Consumer Reports, a national nonprofit organization that works to provide consumers with product tests and reviews, recently released its annual ratings of hospitals across the United States. The ratings of about 4,000 hospitals include an overall safety score and ratings on a 1-to-5 scale in four other areas — patient outcomes, patient experience, hospital practices and heart surgery — using data gleaned from the Centers for Medicare and Medicaid Services, the Centers for Disease Control and Prevention, the American Hospital Association and state inpatient databases. Consumer Reports used data from 2014 and 2015 to compile its ratings.

Hancock Regional Hospital, which has 76 beds and employs 188 full-time registered nurses, received a safety score of 52 out of 100. Statewide, the hospital ranks in the middle of facilities studied, with Jay County Hospital scoring 79 at the top of the list and Perry County Memorial Hospital scoring 33 at the bottom. Thirty-six Indiana hospitals did not receive an overall safety score but were rated in other areas of performance.

When compared with seven other hospitals with a similar bed size, Hancock Regional falls near the bottom of the pack. In comparison, Fayette Regional Hospital in Connersville, which holds 75 beds and employs about 139 nurses, received a score of 66 — the highest among similar-sized facilities.

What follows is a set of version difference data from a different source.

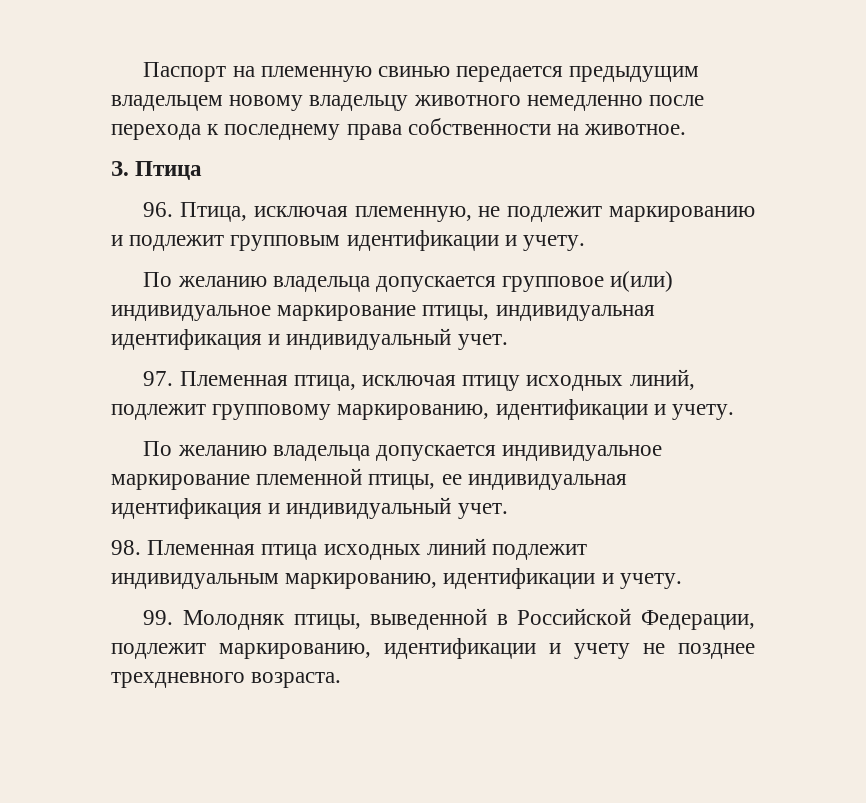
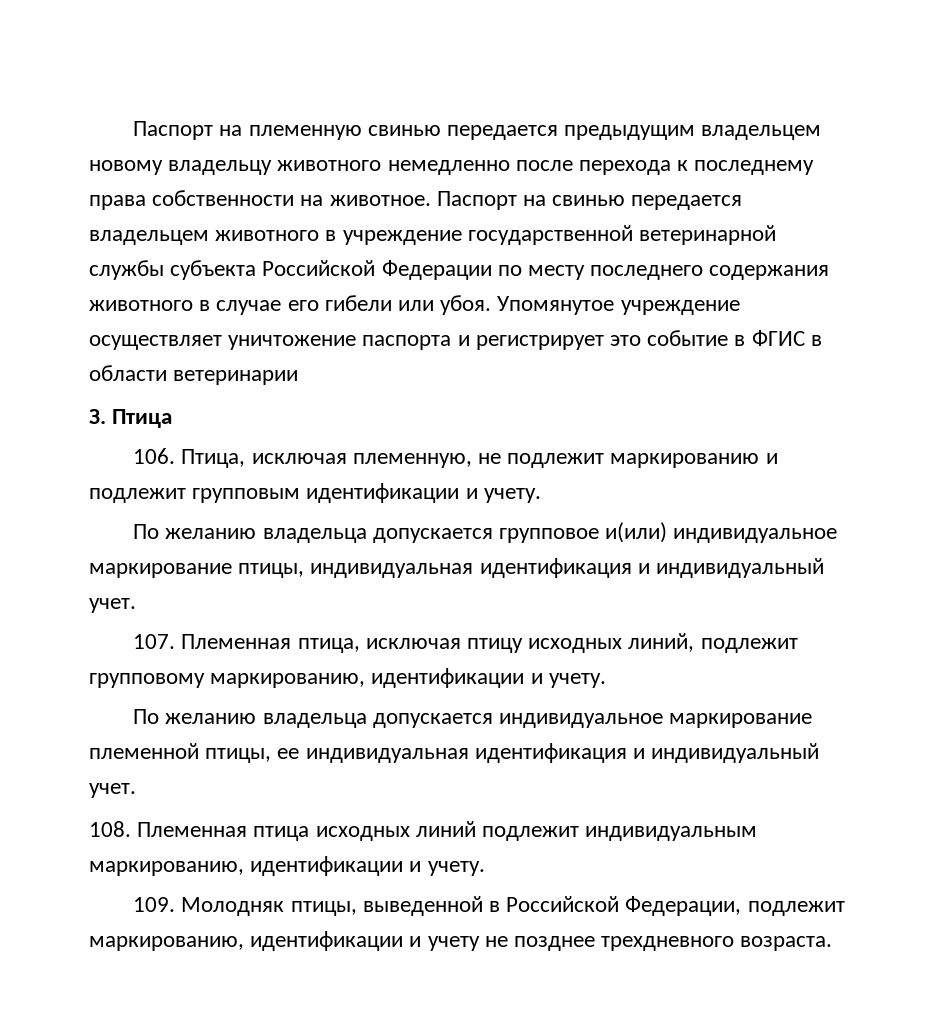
+ Паспорт на свинью передается владельцем животного в учреждение государственной ветеринарной службы субъекта Российской Федерации по месту последнего содержания животного в случае его гибели или убоя. Упомянутое учреждение осуществляет уничтожение паспорта и регистрирует это событие в ФГИС в области ветеринарии
- 96. Птица, исключая племенную, не подлежит маркированию и подлежит групповым идентификации и учету.
+ 106. Птица, исключая племенную, не подлежит маркированию и подлежит групповым идентификации и учету.
- 97. Племенная птица, исключая птицу исходных линий, подлежит групповому маркированию, идентификации и учету.
+ 107. Племенная птица, исключая птицу исходных линий, подлежит групповому маркированию, идентификации и учету.
- 98. Племенная птица исходных линий подлежит индивидуальным маркированию, идентификации и учету.
+ 108. Племенная птица исходных линий подлежит индивидуальным маркированию, идентификации и учету.
- 99. Молодняк птицы, выведенной в Российской Федерации, подлежит маркированию, идентификации и учету не позднее трехдневного возраста.
+ 109. Молодняк птицы, выведенной в Российской Федерации, подлежит маркированию, идентификации и учету не позднее трехдневного возраста.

The Greenfield hospital received its lowest scores on the “avoiding death – medical,” section and the “communication about drug information” section, earning a 2 on the 1-to-5 scale in both categories.

The “avoiding death – medical” section measured hospitals’ rate of patients who died within 30 days of being admitted for a heart attack, stroke, heart failure, pneumonia or chronic obstructive pulmonary disorder, according to the Consumer Reports website.

The highest score on this measure among seven other similarly-sized hospitals was a 3 out of 5, at Major Hospital in Shelbyville and Dearborn County Hospital in Lawrenceburg.

The 2 of 5 score in the “communication about drug information section” reflected that only 80 percent of patients surveyed said staff always or usually explained new medications they were being prescribed or given, according to the Consumer Reports website. Again, similarly-sized hospitals struggled in this area as well, with three other hospitals scoring the same, and one hospital, Dearborn County Hospital in Lawrenceburg, receiving a 1 out of 5 score. At that hospital, only 79 percent of patients surveyed said staff always or usually explained new medications.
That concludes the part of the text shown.